» Your objective
Using the data below, print exactly the line with "(377, 1581) none", the line with "[183,795,238,806] reveal ->", and every line between them, but none of the pictures.

==== Source data

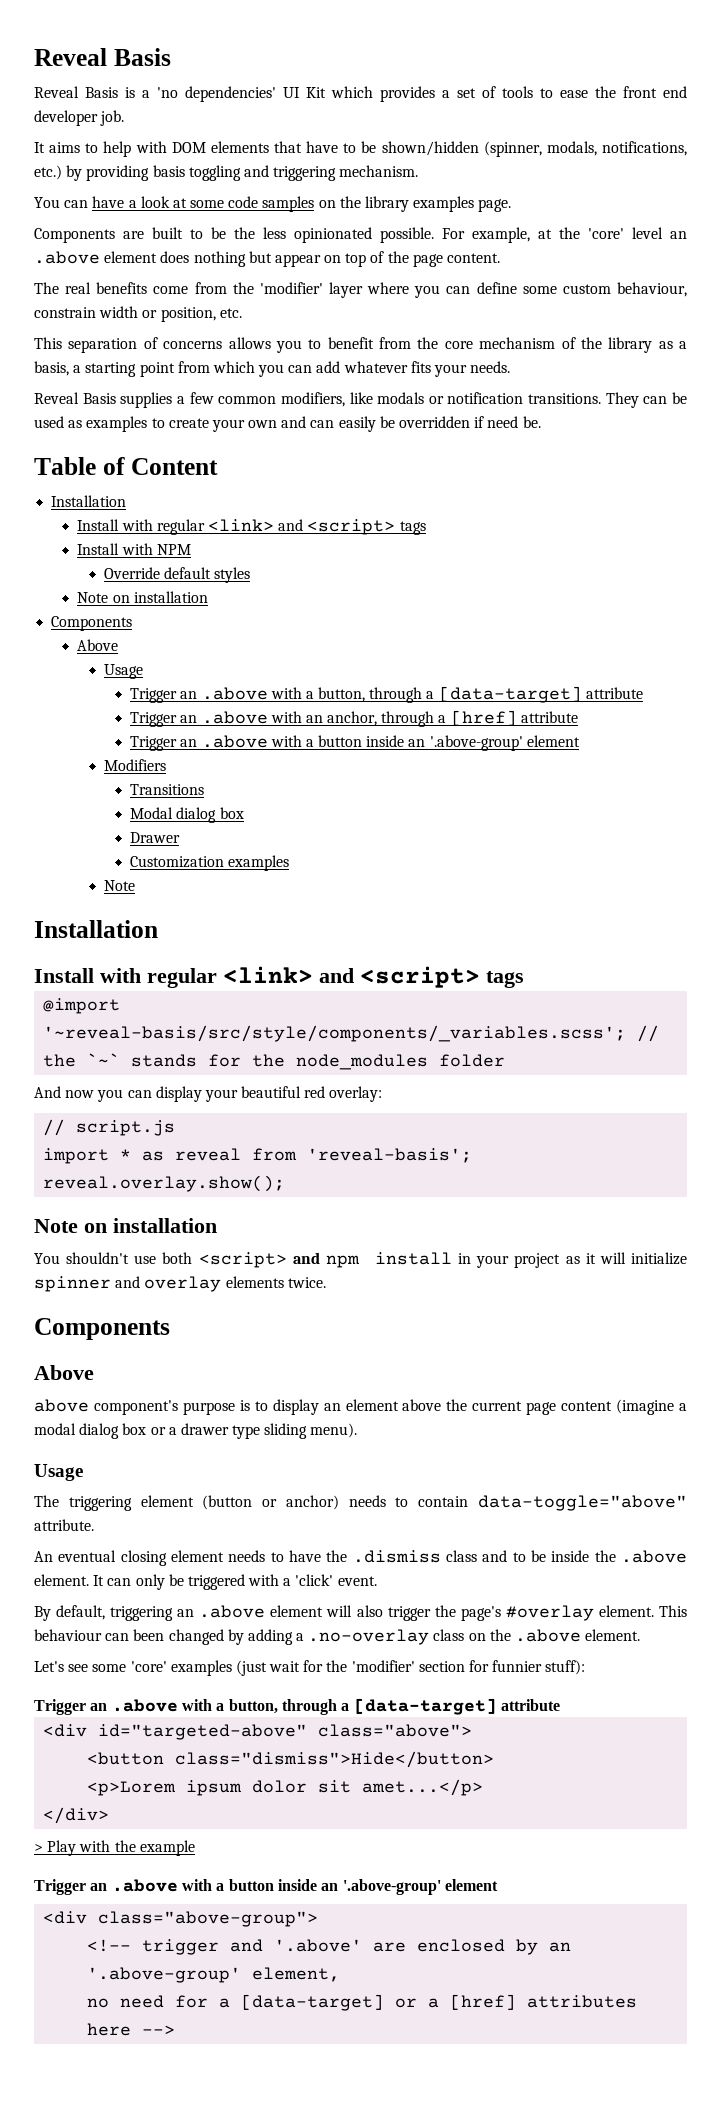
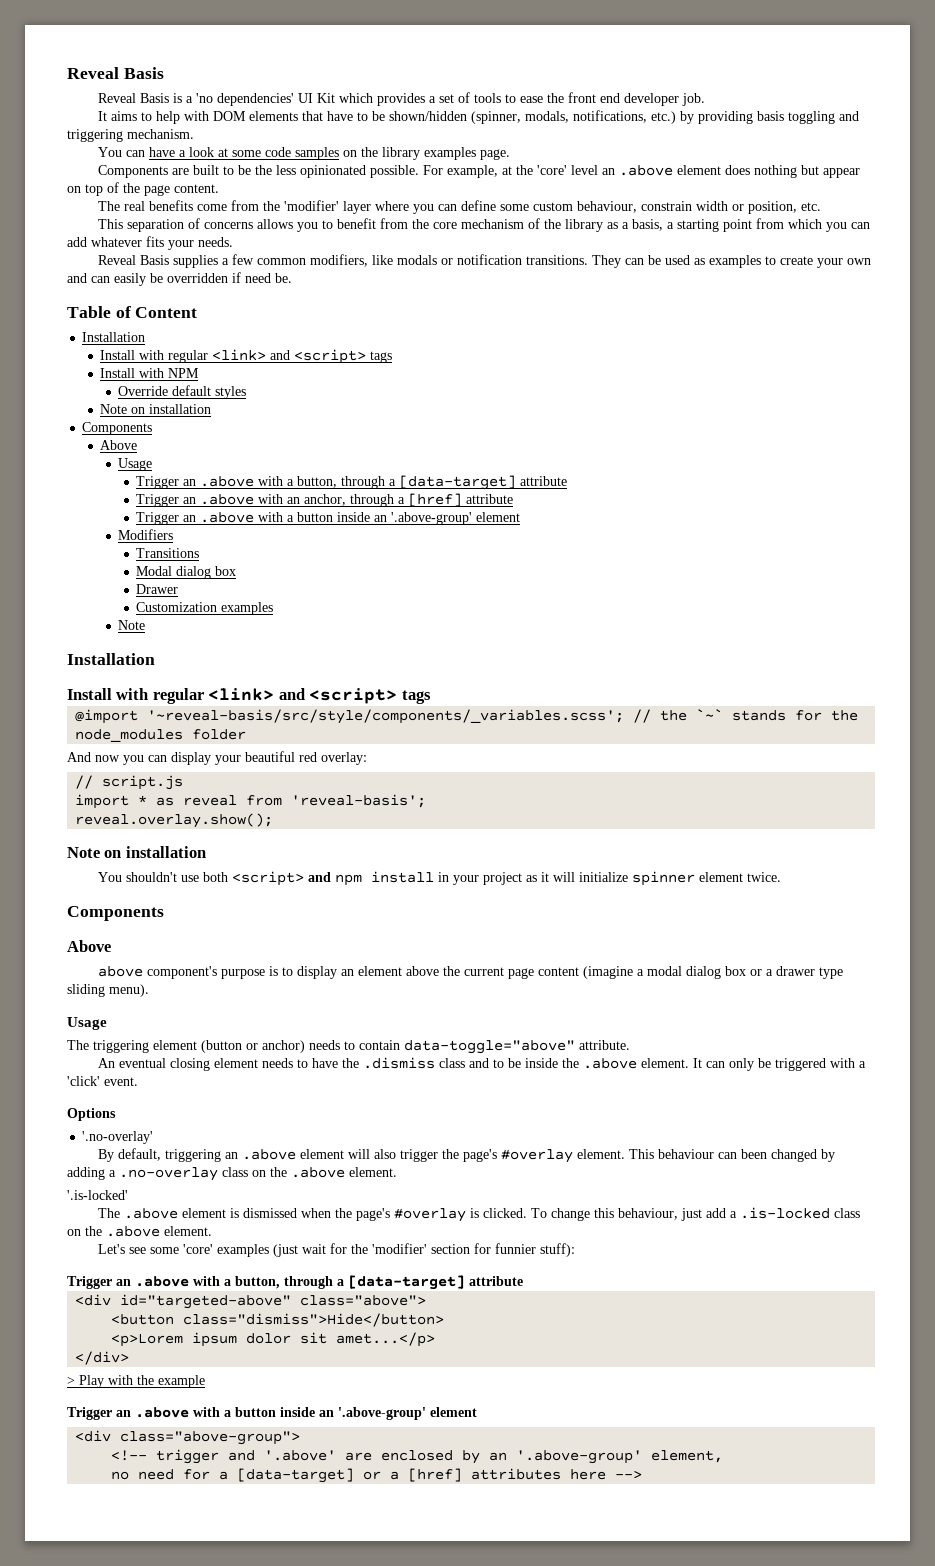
[115,1276,284,1292] and overlay elements -> [699,872,744,882] element
(377, 1581) none -> [67,1108,116,1121] [82,1131,154,1144] // Options // '.no-overlay'
(641, 1635) none -> [67,1190,128,1200] [98,1207,861,1222] [67,1226,212,1237] // '.is-locked' // The .above element is dismissed when the page's #overlay is clicked. To change this behaviour, just add a .is-locked class on the .above element.

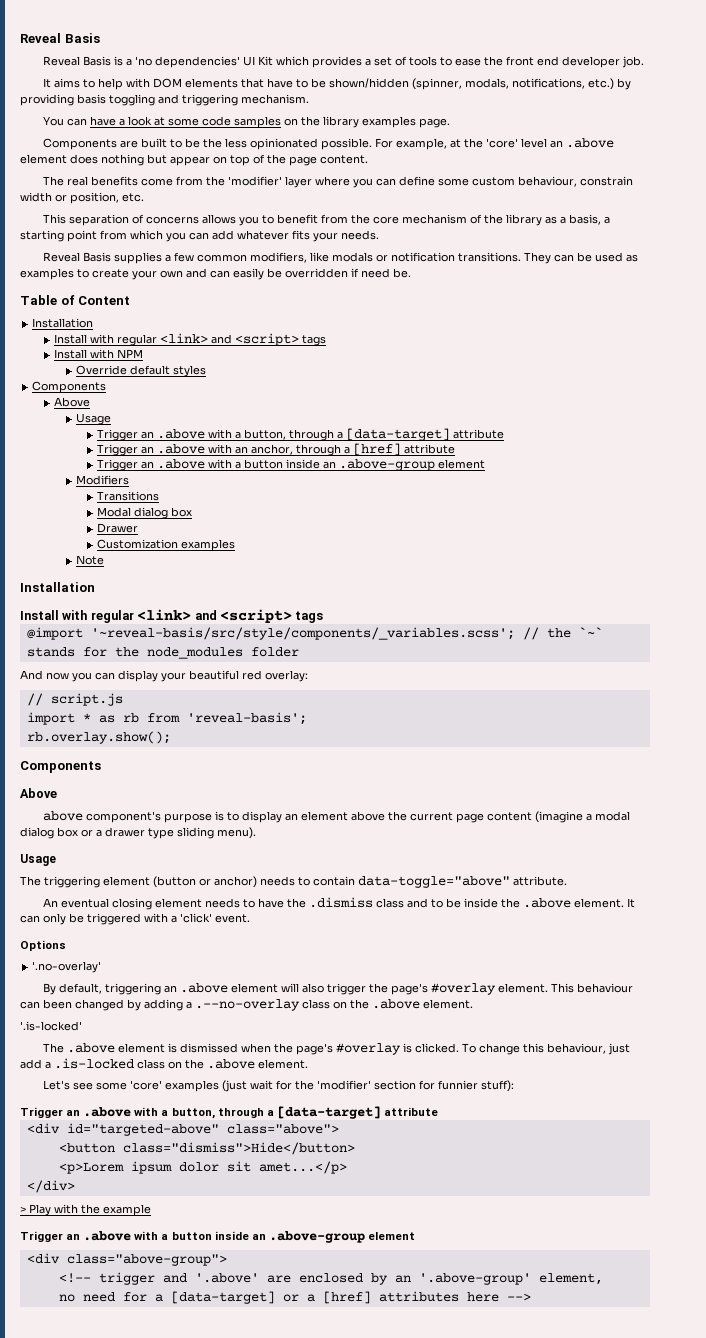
[100,404,212,414] // Note on installation -> (206, 371) none
[391,512,473,525] '.above-group' -> [339,459,436,471] .above-group
[183,795,238,806] reveal -> [122,713,139,723] rb
[75,813,274,828] [67,846,206,858] [98,871,782,886] reveal.overlay.show(); // Note on installation // You shouldn't use both <script> and npm install in your project as it will initialize spinner element twice. -> [26,731,171,744] rb.overlay.show();
[119,1167,218,1181] .no-overlay -> [195,999,300,1011] .--no-overlay
[338,1407,426,1420] '.above-group' -> [268,1231,365,1243] .above-group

========

» Task solution
(377, 1581) none -> [67,1108,116,1121] [82,1131,154,1144] // Options // '.no-overlay'
(641, 1635) none -> [67,1190,128,1200] [98,1207,861,1222] [67,1226,212,1237] // '.is-locked' // The .above element is dismissed when the page's #overlay is clicked. To change this behaviour, just add a .is-locked class on the .above element.

[100,404,212,414] // Note on installation -> (206, 371) none
[391,512,473,525] '.above-group' -> [339,459,436,471] .above-group
[183,795,238,806] reveal -> [122,713,139,723] rb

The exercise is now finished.